Opinion

Save our city: Why it’s so hard to run a small business in NYC

On Sunday, we asked readers to share their “Save Our City” thoughts. The owner of the Douglaston Deli in Queens answered our call with an e-mail describing the real problems that hit business owners like him hard.

“The state and city governments have totally failed us, whether it’s the outrageously high minimum wage or the nonstop oversight from government agencies [that] like to impose new rules and regulations on what seems like a daily basis,” Matthew Walters writes.

Jessica Walker, president of the Manhattan Chamber of Commerce, has one idea for a solution: require City Council legislation to include economic-impact statements, revealing a proposed new law’s cost to the businesses it hits. Asking small-business owners how they’ll be affected would be a good practice, too.

Deli owner Walters cites the bureaucratic hell owners face to get licenses from the city, its high taxes and a recent spike in “shoplifting” — thanks, perhaps, to bail reform.

“Every year, we have to pay $280 for our food license. Every three years, we pay $360 for our liquor license,” he writes. And it’s getting worse: A new fee, for the city to manage paid family leave, “costs us almost $500 a year as it is based on employees. The more employees you have, the more you pay. Another job-killing mandate.”

Oh, and after the $15 minimum wage took effect, all his vendors wrote to say they were raising their prices to cover the extra labor costs.

He also warns against renewing licenses by mail: “The last time we renewed our food ­license, I sent the renewal through the mail with the check and all the paperwork. They said they never got it. We ended up getting a fine and had to do it in person.”

That fine alone, “including a 2 percent fee they charge when using a debit card online,” was $115. And that same day, “we got hit with a sanitation fine for putting our garbage out too early,” for about $125.

Rubbing salt in the wound: “Instead of a warning they just slapped a fine on our door. Didn’t even bother walking it into the store to tell us.”

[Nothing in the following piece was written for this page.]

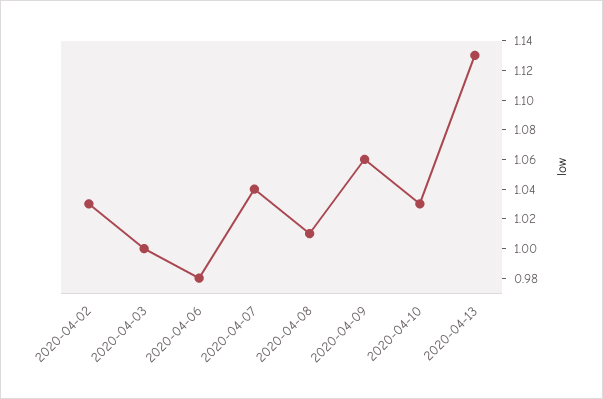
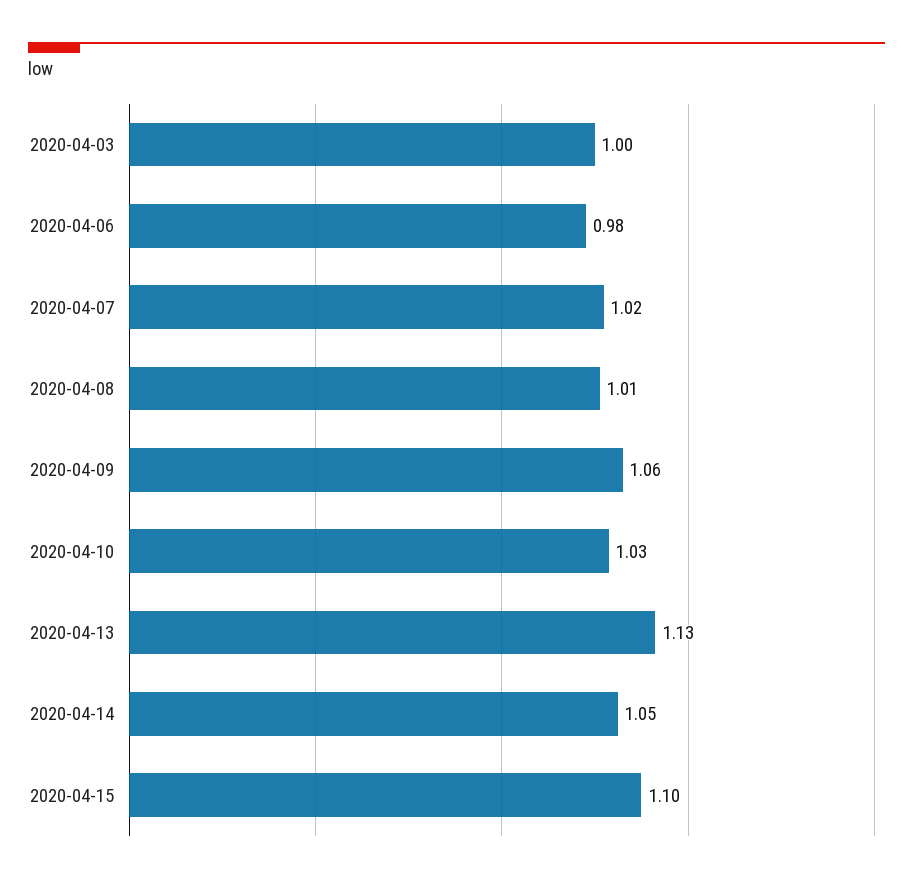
2020-04-02: 1.03 -> none
2020-04-07: 1.04 -> 1.02
2020-04-14: none -> 1.05
2020-04-15: none -> 1.1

A de Blasio administration report notes the importance of small businesses: “Of the ­approximately 220,000 businesses located in the city, 98 percent are small (fewer than 100 employees), and 89 percent are very small (fewer than 20 employees).” These businesses employ “nearly half” of Gotham’s workforce, and they tend to grow far faster than larger ones.

“Given the importance of small businesses to our economy,” the report notes, it’s “critical” to “create an environment where it is easy for small businesses to open, operate and grow.” Walters would surely agree — and beg Team de Blasio to heed its own words.

Dealing with city bureaucrats is near-impossible, adds Walters: “It’s very difficult to get straight answers.” The city is constantly changing its rules, and it requires new licenses and other documents periodically. Completing much of the paperwork, he said, is “harder than trying to get a mortgage.” Fixing a recent problem with his liquor license cost a whole day at the agency, and “God forbid you forget a document and have to make a return trip!”

As for the minimum wage, he notes that if you add up all the time he and his partner put in, they themselves probably don’t make $15 an hour — but now they must pay a 20-year-old student that much, though he lives with parents who pay most of his expenses.

That wage hike, by the way, has led the deli to slice workers’ hours — which the owners make up by putting in more time themselves.

What’s next?

Tom Grech, president of the Queens Chamber of Commerce, suggests lawmakers themselves be forced to spend time working at small businesses before taking office to get a sense of what owners face.

Matthew Walters insists that, no matter what the city does, “us small mom-and-pop business owners will continue serving you with a smile.”

But if Mayor de Blasio is really concerned with “fairness,” adds Grech, the least he can do is talk to the owners.